Speedy Flanagan paid a visit to the Brown Detective Agency in regards to a bet he had entered with Bugs Meany. Bugs bet Speedy that he would be able to sell New York Yankees star pitcher Robert “Spike” Browning a new kind of pitch. The winner would get the loser’s baseball bat. Speedy took the bet. Who wouldn’t?
C’mon, if I bet you that I would be able to not only meet Green Bay Packers quarterback Aaron Rodgers, but I’d also be able to teach him a new way to pass a football, you’d be a fool not to take this bet.
However, Bugs visited New York with his father and returned with a check for $100 and a letter thanking Bugs for the advice, both supposedly signed by Browning. Bugs’ pitch called for the pitcher to cross his eyes so that he’d be able to see the runners at first and third base at the same time. According to the theory, the runners would be able to see that the pitcher was watching them, and keep them from stealing a base or getting too much of a lead.
Speedy thought this entire story was complete bullshit, and for good reason. However, since Bugs seemed to have proof, Speedy had to accept his defeat. Of course, he made a beeline to Encyclopedia, whose reaction to this story was not, “What?! How frickin’ insane is this asshole to dream up such crap? That’s idiotic.” I make note of that, because that was my reaction as I was reading it.
The two went to the Tigers’ clubhouse and asked Bugs to see the proof. Bugs showed them the check – which, though it looked like it wassigned by Browning, didn’t have his name and address printed on it, as checks should – and a letter; both dated June 31.

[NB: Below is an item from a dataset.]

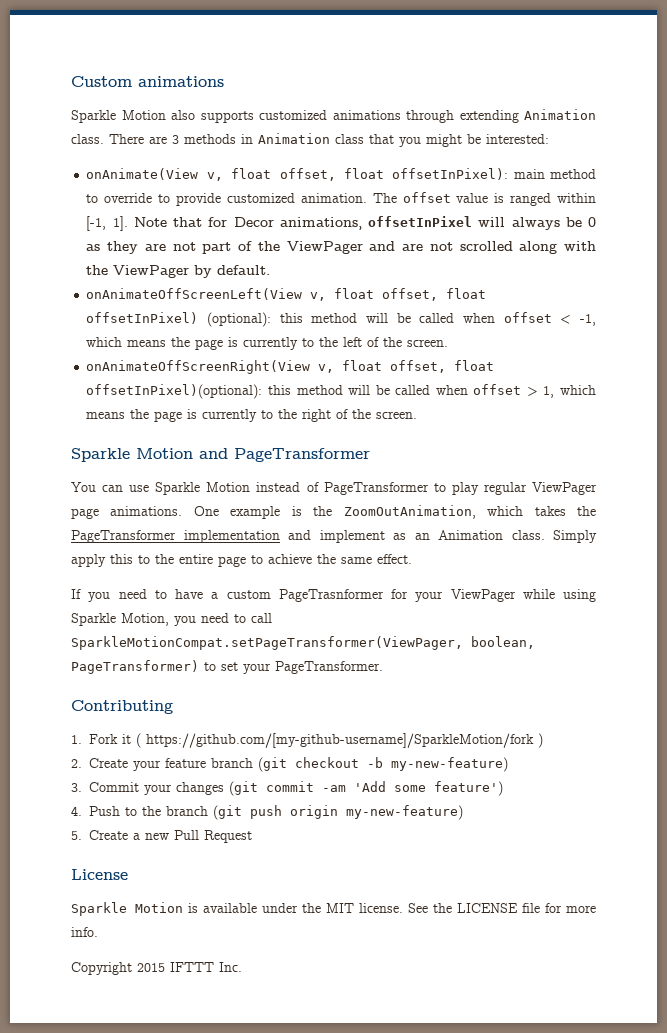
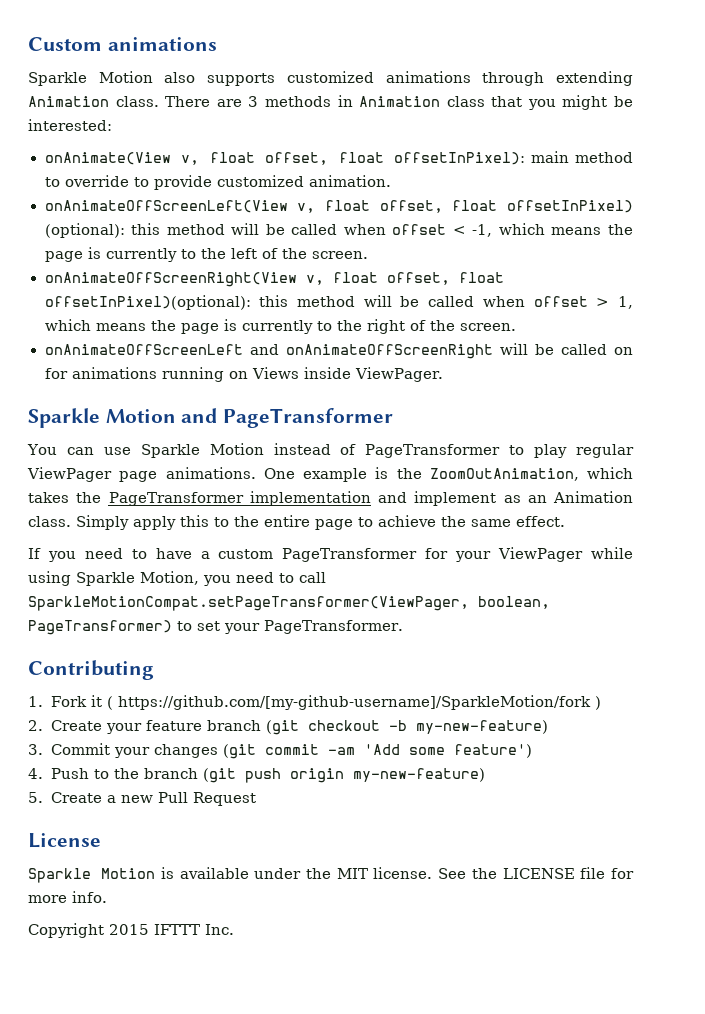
[372,192,596,206] [86,216,597,231] [86,241,596,254] [86,265,271,278] The offset value is ranged within [-1, 1]. Note that for Decor animations, offsetInPixel will always be 0 as they are not part of the ViewPager and are not scrolled along with the ViewPager by default. -> (391, 181) none
(418, 415) none -> [44,343,633,359] [44,367,444,382] // onAnimateOffScreenLeft and onAnimateOffScreenRight will be called on for animations running on Views inside ViewPager.
[278,589,384,602] PageTrasnformer -> [282,548,418,562] PageTransformer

Are you serious, Bugs? You invent this preposterous story of helping a professional athlete’s career all for some kid’s baseball bat and you eventually get burned because you don’t know that June has only thirty days? Why not keep it simple and just bet the kid that he could get Browning’s autograph? At least that’s plausible and much easier to fake.
You would think with all of the lies this asshole spews, he’d eventually get somewhat good at it. But no. In this case, practice does not make perfect. He’s an awful liar and an awful person.